## [Data]

****

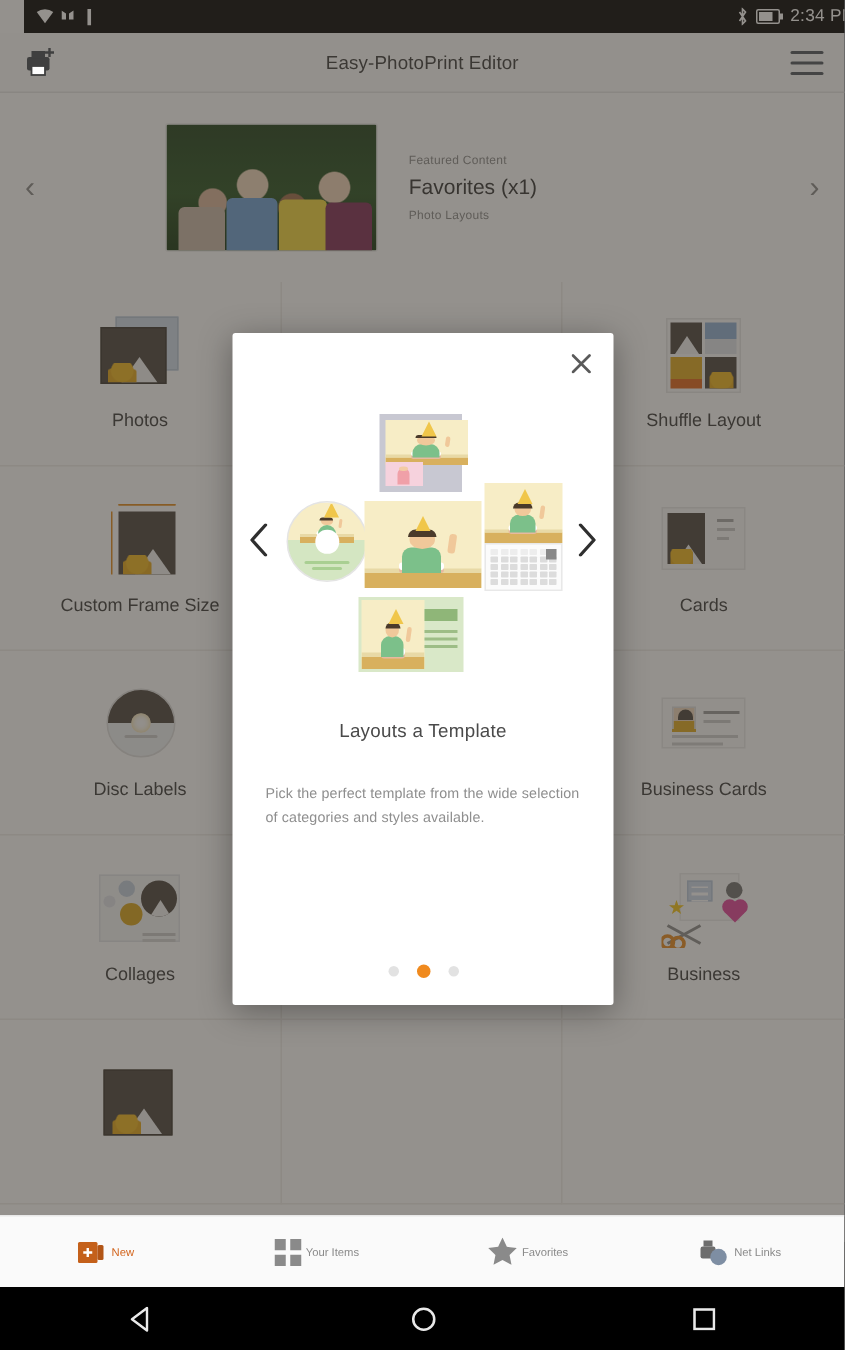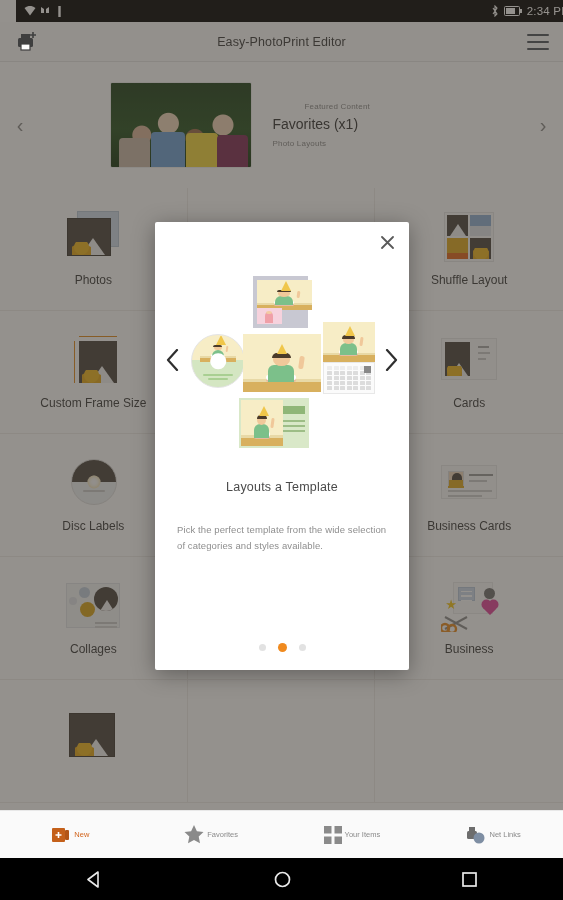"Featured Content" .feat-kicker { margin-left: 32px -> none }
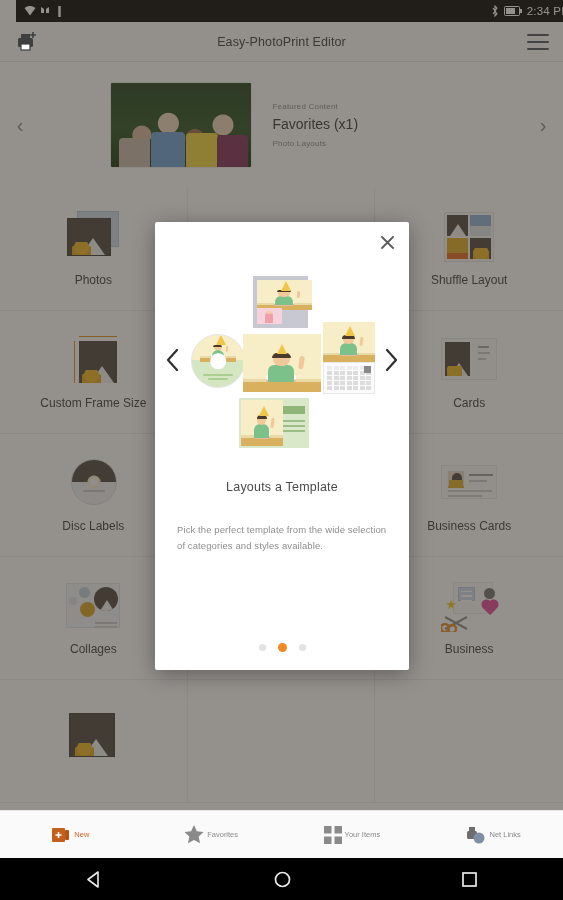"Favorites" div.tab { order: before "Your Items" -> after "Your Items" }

****

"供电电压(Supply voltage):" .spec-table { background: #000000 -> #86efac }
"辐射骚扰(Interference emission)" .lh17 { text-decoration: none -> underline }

****

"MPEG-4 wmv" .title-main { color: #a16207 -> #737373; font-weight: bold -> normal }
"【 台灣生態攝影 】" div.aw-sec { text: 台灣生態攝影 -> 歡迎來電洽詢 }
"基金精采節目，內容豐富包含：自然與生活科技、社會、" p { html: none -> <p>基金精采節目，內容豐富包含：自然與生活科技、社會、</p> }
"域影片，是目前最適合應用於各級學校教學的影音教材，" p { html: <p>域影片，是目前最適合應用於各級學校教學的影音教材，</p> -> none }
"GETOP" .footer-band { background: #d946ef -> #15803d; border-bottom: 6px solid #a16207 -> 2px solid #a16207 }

****

## [About this task]
For each line in the entries that contains the string "background", make a copy.

## [Worked solution]
"供电电压(Supply voltage):" .spec-table { background: #000000 -> #86efac }
"GETOP" .footer-band { background: #d946ef -> #15803d; border-bottom: 6px solid #a16207 -> 2px solid #a16207 }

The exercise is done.